- Work instruction
Beginning with the line that holds "total: 3704.14 -> 2116.09" and finishing with the line that holds "total: 7443.03 -> 12823.53", repeat the listing exactly, leaving every picture out.

/---

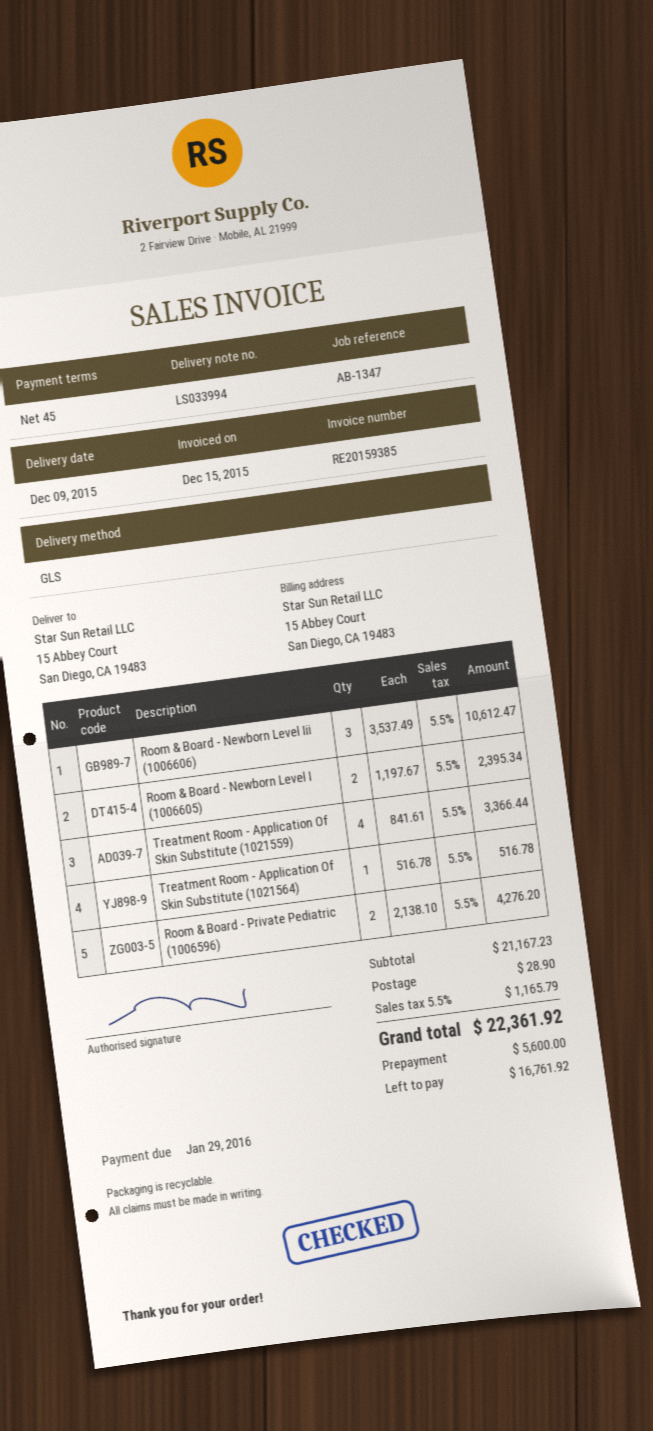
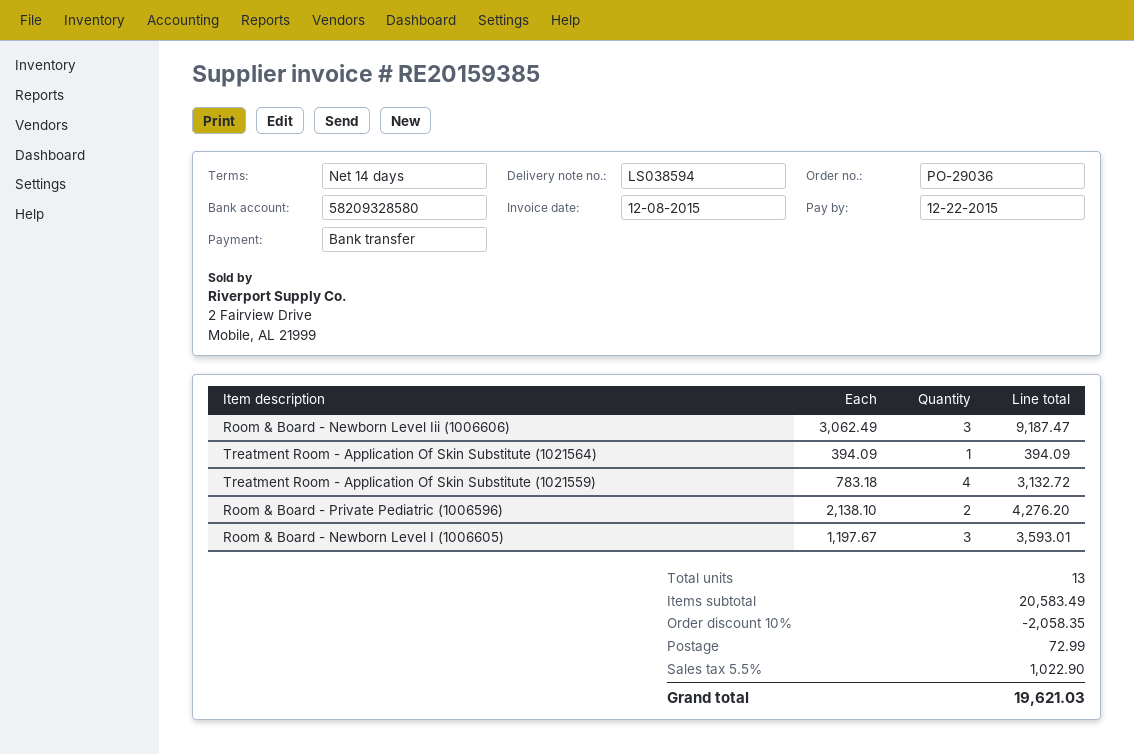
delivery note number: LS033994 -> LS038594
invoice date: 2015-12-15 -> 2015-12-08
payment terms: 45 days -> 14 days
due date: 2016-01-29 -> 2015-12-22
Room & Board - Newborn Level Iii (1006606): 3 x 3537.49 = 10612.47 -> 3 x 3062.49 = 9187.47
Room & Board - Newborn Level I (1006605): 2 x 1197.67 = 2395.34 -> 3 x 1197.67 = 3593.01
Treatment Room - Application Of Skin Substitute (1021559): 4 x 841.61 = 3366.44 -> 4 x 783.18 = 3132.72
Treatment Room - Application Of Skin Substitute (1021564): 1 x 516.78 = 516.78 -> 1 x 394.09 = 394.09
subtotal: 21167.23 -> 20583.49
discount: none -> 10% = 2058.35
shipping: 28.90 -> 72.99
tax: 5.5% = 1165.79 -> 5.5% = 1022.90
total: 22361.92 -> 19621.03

\---
/---

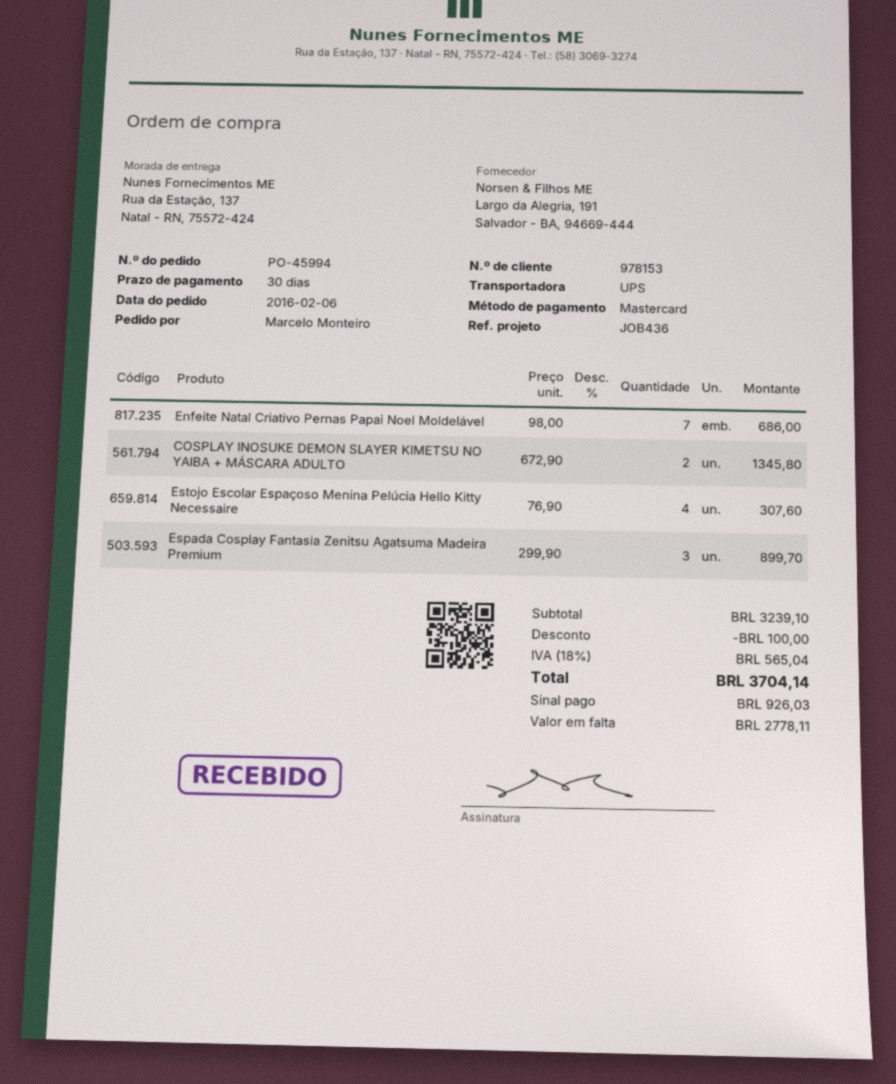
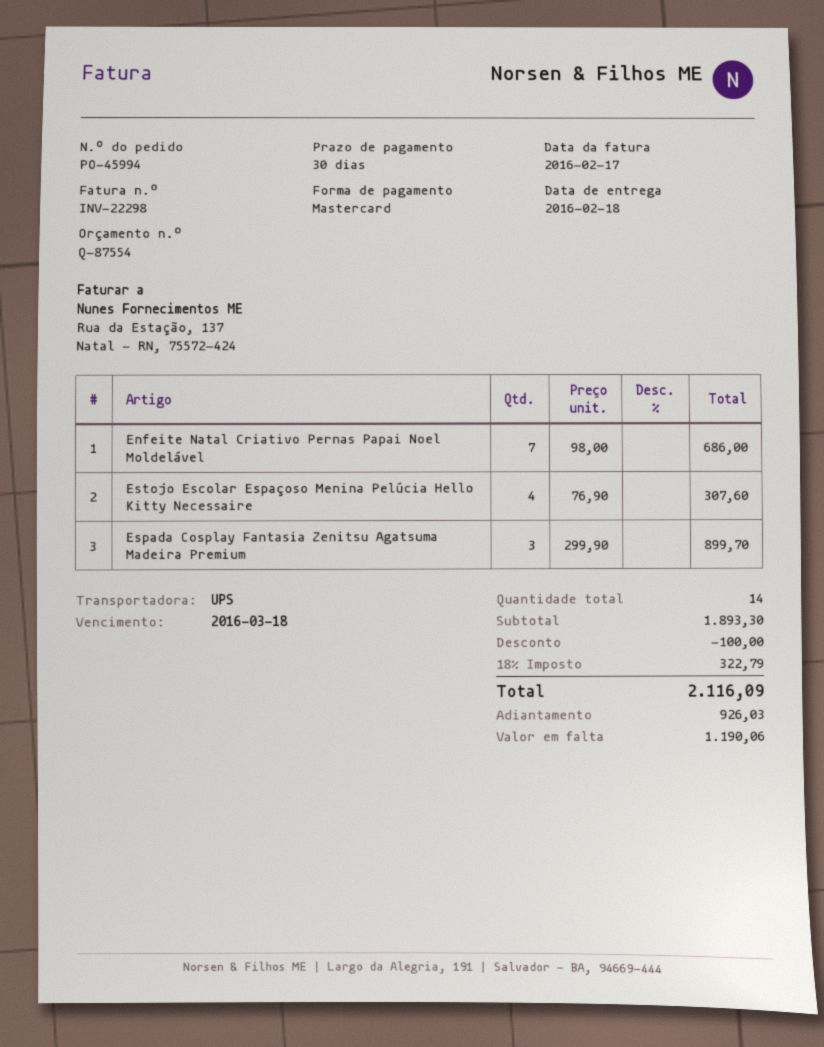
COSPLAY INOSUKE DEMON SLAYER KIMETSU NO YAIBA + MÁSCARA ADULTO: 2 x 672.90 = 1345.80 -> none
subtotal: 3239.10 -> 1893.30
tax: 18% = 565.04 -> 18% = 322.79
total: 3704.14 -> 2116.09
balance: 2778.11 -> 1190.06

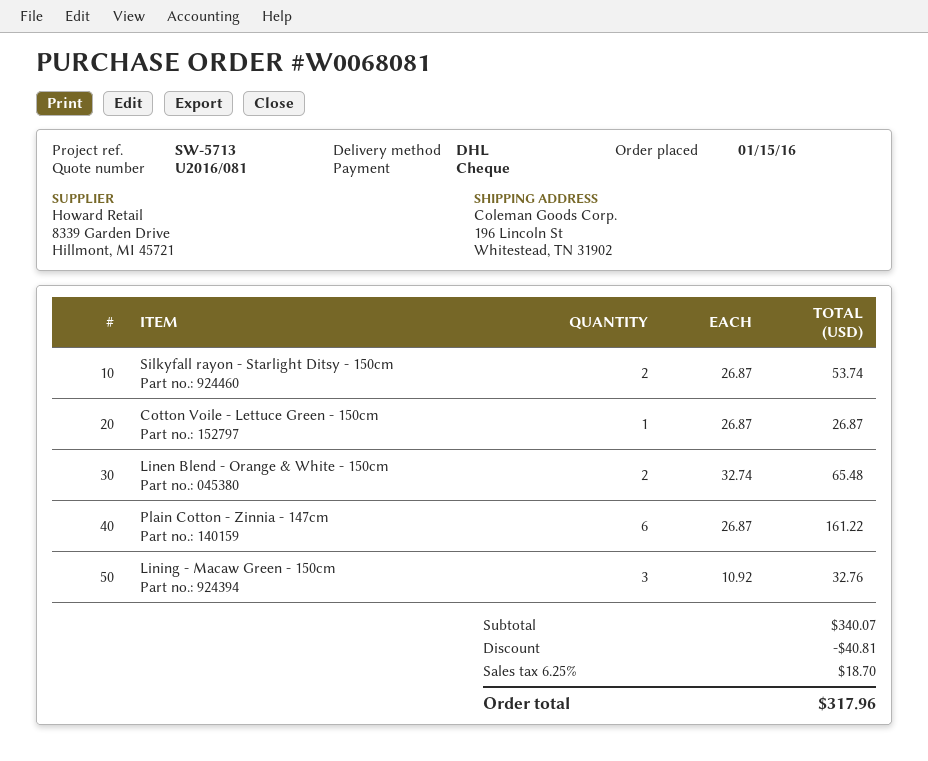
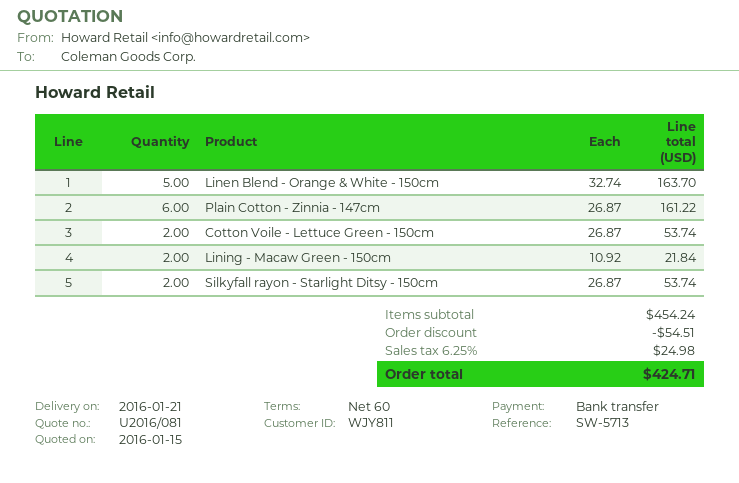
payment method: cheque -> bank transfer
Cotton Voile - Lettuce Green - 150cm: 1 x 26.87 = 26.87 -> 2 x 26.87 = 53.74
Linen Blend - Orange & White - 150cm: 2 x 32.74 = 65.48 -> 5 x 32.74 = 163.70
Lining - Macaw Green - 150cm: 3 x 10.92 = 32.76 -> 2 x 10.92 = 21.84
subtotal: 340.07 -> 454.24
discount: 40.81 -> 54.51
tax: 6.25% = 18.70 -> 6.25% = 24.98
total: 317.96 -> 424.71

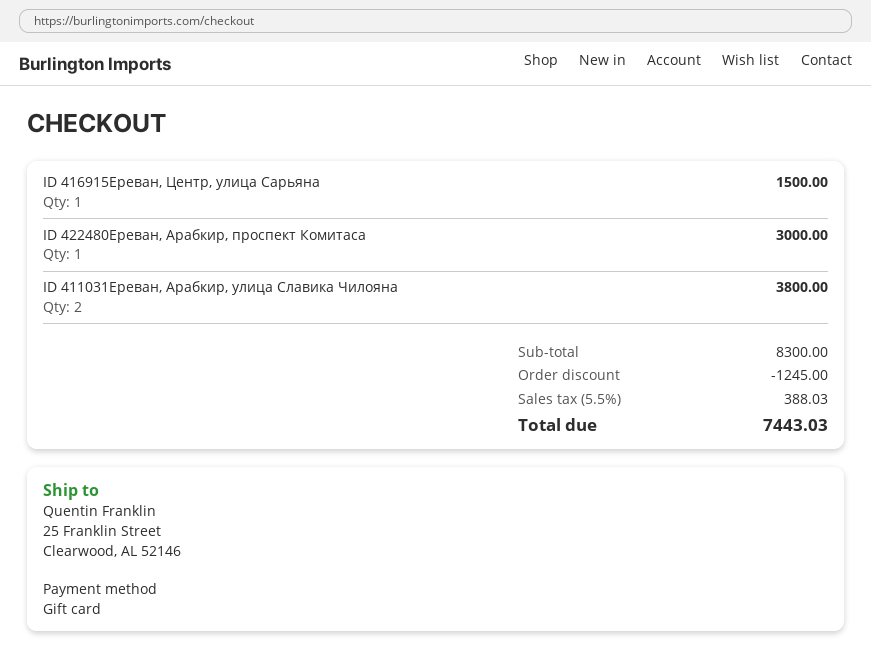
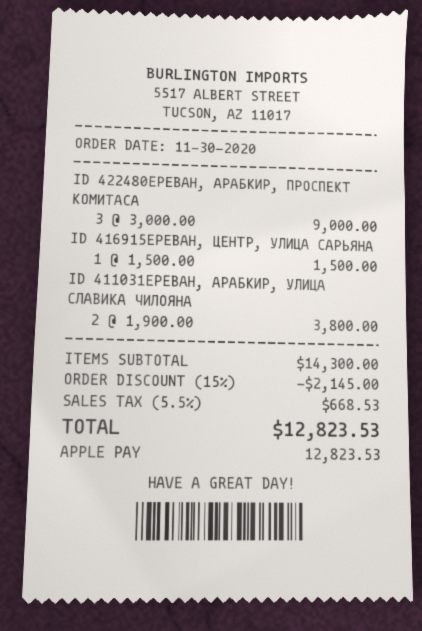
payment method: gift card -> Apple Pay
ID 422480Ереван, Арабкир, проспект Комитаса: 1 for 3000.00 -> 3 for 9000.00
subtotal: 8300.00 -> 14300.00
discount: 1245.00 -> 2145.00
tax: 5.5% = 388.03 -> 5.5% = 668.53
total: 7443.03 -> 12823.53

\---
/---

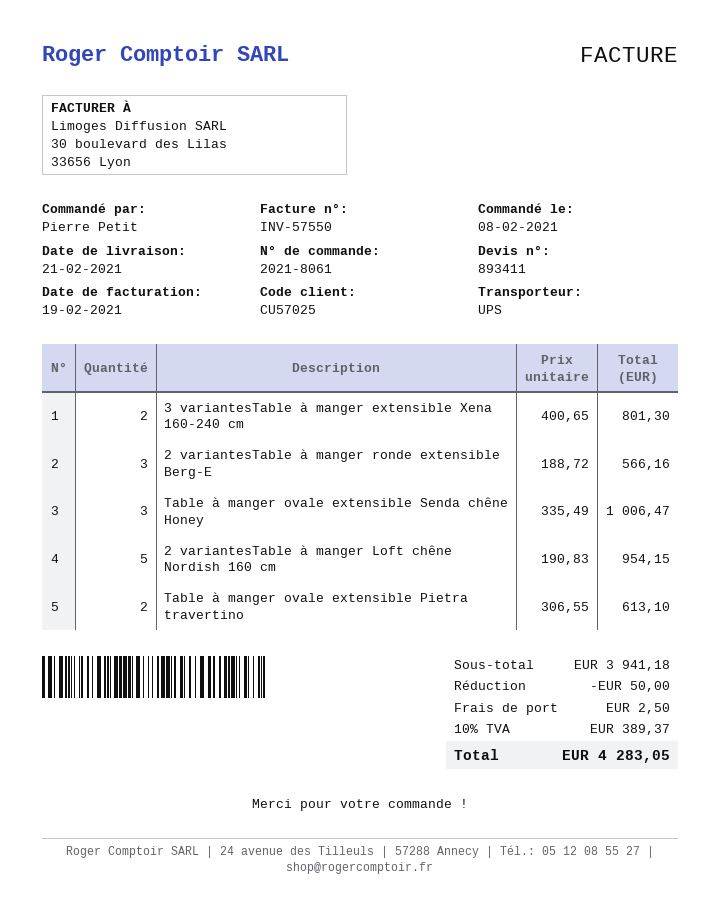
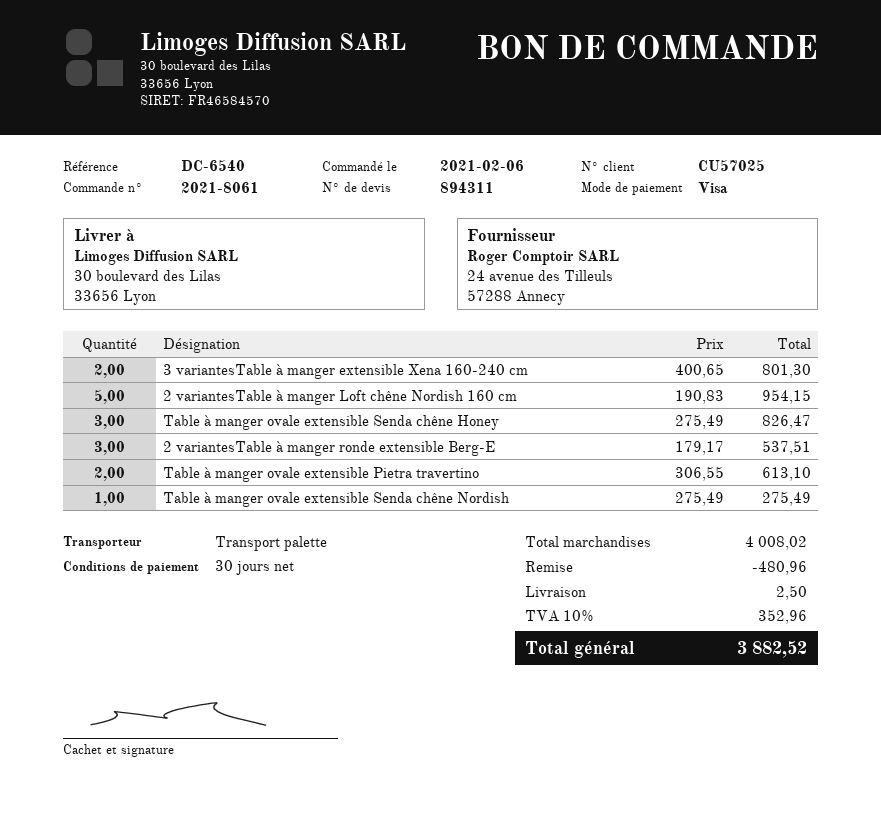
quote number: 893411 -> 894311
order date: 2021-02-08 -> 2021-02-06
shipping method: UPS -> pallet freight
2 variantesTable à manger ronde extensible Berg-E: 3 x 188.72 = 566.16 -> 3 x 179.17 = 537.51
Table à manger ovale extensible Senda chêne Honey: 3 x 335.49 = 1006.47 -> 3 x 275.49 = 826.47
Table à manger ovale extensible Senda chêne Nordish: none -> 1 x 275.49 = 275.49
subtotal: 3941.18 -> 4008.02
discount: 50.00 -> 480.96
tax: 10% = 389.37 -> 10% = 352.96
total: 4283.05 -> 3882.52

\---

- Solution to this problem
total: 3704.14 -> 2116.09
balance: 2778.11 -> 1190.06

payment method: cheque -> bank transfer
Cotton Voile - Lettuce Green - 150cm: 1 x 26.87 = 26.87 -> 2 x 26.87 = 53.74
Linen Blend - Orange & White - 150cm: 2 x 32.74 = 65.48 -> 5 x 32.74 = 163.70
Lining - Macaw Green - 150cm: 3 x 10.92 = 32.76 -> 2 x 10.92 = 21.84
subtotal: 340.07 -> 454.24
discount: 40.81 -> 54.51
tax: 6.25% = 18.70 -> 6.25% = 24.98
total: 317.96 -> 424.71

payment method: gift card -> Apple Pay
ID 422480Ереван, Арабкир, проспект Комитаса: 1 for 3000.00 -> 3 for 9000.00
subtotal: 8300.00 -> 14300.00
discount: 1245.00 -> 2145.00
tax: 5.5% = 388.03 -> 5.5% = 668.53
total: 7443.03 -> 12823.53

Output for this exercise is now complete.